━━━━━ INFORMATION PROVIDED

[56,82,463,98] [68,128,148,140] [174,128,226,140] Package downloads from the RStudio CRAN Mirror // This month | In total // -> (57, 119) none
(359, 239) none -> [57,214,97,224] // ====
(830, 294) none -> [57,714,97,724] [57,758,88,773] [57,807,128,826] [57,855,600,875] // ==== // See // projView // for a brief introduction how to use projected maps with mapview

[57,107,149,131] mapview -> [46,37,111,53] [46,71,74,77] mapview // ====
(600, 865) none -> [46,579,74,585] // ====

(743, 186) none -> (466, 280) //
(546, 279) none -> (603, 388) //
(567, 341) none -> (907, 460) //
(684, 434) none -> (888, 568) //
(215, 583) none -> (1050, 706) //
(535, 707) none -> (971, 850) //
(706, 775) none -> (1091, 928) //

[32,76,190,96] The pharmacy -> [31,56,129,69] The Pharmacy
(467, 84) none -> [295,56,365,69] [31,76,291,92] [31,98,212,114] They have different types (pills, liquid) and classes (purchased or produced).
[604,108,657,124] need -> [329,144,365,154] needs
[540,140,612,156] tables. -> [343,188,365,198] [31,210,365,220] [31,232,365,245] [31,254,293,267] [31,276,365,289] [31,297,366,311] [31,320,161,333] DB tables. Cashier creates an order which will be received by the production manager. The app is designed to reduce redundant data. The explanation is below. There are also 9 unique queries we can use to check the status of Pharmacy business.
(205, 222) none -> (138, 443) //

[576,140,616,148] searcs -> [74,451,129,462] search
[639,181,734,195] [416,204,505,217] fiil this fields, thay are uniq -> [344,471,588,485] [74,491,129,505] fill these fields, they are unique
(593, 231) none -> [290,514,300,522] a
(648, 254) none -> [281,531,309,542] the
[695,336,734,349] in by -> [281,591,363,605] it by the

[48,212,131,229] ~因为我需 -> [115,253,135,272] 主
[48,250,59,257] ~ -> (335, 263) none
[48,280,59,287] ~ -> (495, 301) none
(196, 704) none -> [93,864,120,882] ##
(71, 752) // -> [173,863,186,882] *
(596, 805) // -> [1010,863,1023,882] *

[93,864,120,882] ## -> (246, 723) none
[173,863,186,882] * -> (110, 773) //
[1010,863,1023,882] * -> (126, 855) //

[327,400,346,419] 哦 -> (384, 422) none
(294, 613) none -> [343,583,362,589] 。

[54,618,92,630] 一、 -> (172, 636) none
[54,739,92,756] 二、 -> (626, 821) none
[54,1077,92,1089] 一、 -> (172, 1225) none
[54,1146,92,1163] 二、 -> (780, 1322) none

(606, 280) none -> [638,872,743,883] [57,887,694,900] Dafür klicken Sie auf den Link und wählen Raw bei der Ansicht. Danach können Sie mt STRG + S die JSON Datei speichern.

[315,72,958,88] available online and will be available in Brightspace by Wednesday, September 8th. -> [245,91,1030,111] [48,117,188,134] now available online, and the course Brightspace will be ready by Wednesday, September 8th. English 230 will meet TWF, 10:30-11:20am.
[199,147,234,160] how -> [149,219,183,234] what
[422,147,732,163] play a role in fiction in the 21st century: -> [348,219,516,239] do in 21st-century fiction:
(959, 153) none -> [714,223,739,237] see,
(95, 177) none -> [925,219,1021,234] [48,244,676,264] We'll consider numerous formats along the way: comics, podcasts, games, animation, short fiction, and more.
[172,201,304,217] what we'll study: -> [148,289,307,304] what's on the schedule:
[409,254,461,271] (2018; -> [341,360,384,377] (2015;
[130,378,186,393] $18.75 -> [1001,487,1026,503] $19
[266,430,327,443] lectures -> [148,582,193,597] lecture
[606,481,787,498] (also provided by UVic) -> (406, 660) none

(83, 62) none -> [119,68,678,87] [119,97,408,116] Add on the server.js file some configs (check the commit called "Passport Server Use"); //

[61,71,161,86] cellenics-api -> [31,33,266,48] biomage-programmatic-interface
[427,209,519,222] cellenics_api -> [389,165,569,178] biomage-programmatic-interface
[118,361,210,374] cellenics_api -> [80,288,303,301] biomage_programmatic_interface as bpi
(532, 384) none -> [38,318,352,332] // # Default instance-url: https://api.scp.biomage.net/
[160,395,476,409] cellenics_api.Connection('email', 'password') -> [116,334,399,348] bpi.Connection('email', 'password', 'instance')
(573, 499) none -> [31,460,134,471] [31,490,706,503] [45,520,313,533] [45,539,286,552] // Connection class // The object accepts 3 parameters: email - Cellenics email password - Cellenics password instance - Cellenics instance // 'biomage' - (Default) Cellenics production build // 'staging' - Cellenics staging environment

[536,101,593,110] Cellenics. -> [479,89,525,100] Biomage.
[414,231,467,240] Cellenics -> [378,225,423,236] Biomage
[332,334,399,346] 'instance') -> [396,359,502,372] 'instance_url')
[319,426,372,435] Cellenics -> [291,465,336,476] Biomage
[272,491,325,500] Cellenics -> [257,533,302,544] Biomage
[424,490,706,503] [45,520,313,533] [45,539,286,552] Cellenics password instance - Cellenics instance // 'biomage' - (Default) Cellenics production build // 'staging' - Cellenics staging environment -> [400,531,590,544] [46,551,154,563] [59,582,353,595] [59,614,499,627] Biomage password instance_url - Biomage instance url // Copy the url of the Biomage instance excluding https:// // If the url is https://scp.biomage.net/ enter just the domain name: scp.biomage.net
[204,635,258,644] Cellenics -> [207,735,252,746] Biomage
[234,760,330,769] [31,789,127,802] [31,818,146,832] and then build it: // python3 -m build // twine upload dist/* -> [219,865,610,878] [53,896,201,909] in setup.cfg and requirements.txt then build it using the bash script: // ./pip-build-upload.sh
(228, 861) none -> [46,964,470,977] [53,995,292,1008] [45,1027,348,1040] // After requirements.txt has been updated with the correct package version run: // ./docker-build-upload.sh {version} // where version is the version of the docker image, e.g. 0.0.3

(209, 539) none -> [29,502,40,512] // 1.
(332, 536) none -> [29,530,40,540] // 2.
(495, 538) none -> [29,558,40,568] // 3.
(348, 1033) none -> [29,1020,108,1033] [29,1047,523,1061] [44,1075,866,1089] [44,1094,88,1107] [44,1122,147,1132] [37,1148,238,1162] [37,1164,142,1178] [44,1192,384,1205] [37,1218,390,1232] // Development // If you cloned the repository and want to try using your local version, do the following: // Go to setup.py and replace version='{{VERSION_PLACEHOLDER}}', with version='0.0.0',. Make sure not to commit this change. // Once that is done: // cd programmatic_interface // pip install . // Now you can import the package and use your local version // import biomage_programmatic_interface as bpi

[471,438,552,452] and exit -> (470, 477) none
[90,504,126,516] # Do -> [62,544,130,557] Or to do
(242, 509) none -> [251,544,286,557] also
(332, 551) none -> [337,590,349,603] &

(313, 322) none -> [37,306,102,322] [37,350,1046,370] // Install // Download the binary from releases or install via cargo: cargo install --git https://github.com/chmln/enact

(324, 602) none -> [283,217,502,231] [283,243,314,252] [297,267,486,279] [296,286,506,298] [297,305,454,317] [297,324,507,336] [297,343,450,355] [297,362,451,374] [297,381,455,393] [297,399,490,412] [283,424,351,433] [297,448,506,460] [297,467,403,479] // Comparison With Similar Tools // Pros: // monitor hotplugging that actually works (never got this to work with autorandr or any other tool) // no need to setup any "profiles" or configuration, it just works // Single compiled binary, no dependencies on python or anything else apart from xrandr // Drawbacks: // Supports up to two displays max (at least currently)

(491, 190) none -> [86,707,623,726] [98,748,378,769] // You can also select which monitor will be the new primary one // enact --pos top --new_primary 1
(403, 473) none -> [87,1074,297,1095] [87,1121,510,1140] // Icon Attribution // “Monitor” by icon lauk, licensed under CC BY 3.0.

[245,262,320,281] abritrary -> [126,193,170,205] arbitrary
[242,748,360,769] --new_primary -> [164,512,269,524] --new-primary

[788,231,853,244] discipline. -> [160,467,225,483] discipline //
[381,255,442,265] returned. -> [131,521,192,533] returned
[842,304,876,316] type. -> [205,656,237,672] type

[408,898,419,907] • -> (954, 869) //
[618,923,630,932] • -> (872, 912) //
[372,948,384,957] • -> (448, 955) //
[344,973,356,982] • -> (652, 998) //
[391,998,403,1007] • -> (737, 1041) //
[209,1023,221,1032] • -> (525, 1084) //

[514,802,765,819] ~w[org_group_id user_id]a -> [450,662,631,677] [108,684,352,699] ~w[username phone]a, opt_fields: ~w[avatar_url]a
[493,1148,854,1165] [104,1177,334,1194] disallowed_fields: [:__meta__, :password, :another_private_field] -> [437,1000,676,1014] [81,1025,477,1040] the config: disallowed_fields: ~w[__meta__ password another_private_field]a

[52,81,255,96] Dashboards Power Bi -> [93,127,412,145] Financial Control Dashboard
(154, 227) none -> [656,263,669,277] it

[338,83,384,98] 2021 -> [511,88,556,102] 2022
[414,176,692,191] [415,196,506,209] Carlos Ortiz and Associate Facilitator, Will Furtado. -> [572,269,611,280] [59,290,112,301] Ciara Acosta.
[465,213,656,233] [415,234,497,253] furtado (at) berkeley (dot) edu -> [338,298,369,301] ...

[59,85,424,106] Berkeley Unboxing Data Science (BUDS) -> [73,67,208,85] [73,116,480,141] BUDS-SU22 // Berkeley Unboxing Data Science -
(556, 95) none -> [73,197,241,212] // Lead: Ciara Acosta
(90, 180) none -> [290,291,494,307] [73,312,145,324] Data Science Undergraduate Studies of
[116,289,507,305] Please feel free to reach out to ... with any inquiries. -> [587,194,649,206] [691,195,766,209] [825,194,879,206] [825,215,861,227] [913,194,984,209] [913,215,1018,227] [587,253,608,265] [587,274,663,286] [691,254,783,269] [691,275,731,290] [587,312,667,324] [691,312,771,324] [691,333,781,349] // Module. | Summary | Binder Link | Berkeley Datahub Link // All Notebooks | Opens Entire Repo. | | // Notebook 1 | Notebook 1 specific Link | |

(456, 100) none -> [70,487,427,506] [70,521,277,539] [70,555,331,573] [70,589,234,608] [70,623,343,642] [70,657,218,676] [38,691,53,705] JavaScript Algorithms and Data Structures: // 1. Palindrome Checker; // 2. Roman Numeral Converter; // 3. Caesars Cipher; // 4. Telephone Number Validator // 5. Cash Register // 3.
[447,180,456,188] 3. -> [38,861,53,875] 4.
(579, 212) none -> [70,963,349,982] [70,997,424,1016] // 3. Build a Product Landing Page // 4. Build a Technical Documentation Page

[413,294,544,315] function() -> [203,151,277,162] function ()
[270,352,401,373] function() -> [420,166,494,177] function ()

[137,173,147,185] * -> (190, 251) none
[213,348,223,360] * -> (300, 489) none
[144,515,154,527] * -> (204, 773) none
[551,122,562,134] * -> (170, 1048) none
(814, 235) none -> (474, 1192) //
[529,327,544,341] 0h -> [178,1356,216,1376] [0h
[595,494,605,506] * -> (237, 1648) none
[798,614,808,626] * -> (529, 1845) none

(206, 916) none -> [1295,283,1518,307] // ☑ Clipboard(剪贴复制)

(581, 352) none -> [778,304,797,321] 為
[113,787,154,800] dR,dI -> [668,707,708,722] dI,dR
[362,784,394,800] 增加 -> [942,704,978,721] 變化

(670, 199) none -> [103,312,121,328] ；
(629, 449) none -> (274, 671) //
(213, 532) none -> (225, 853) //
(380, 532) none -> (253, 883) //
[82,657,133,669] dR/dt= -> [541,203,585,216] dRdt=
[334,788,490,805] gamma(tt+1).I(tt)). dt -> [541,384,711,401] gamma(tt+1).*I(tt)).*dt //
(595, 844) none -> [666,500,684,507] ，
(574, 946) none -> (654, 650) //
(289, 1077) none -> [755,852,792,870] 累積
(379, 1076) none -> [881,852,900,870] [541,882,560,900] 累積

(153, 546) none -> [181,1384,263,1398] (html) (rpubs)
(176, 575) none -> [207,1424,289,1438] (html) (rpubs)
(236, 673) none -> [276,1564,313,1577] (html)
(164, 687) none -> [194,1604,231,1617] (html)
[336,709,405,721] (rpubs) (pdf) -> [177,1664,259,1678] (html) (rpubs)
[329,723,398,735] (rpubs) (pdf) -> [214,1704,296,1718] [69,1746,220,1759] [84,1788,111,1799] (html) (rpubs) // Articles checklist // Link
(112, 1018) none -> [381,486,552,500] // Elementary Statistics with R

━━━━━━━━━━

(WHAT THE TASK REQUIRES): Given the word "Science", show every line of the records that contains it.

(WRITTEN SOLUTION):
[59,85,424,106] Berkeley Unboxing Data Science (BUDS) -> [73,67,208,85] [73,116,480,141] BUDS-SU22 // Berkeley Unboxing Data Science -
(90, 180) none -> [290,291,494,307] [73,312,145,324] Data Science Undergraduate Studies of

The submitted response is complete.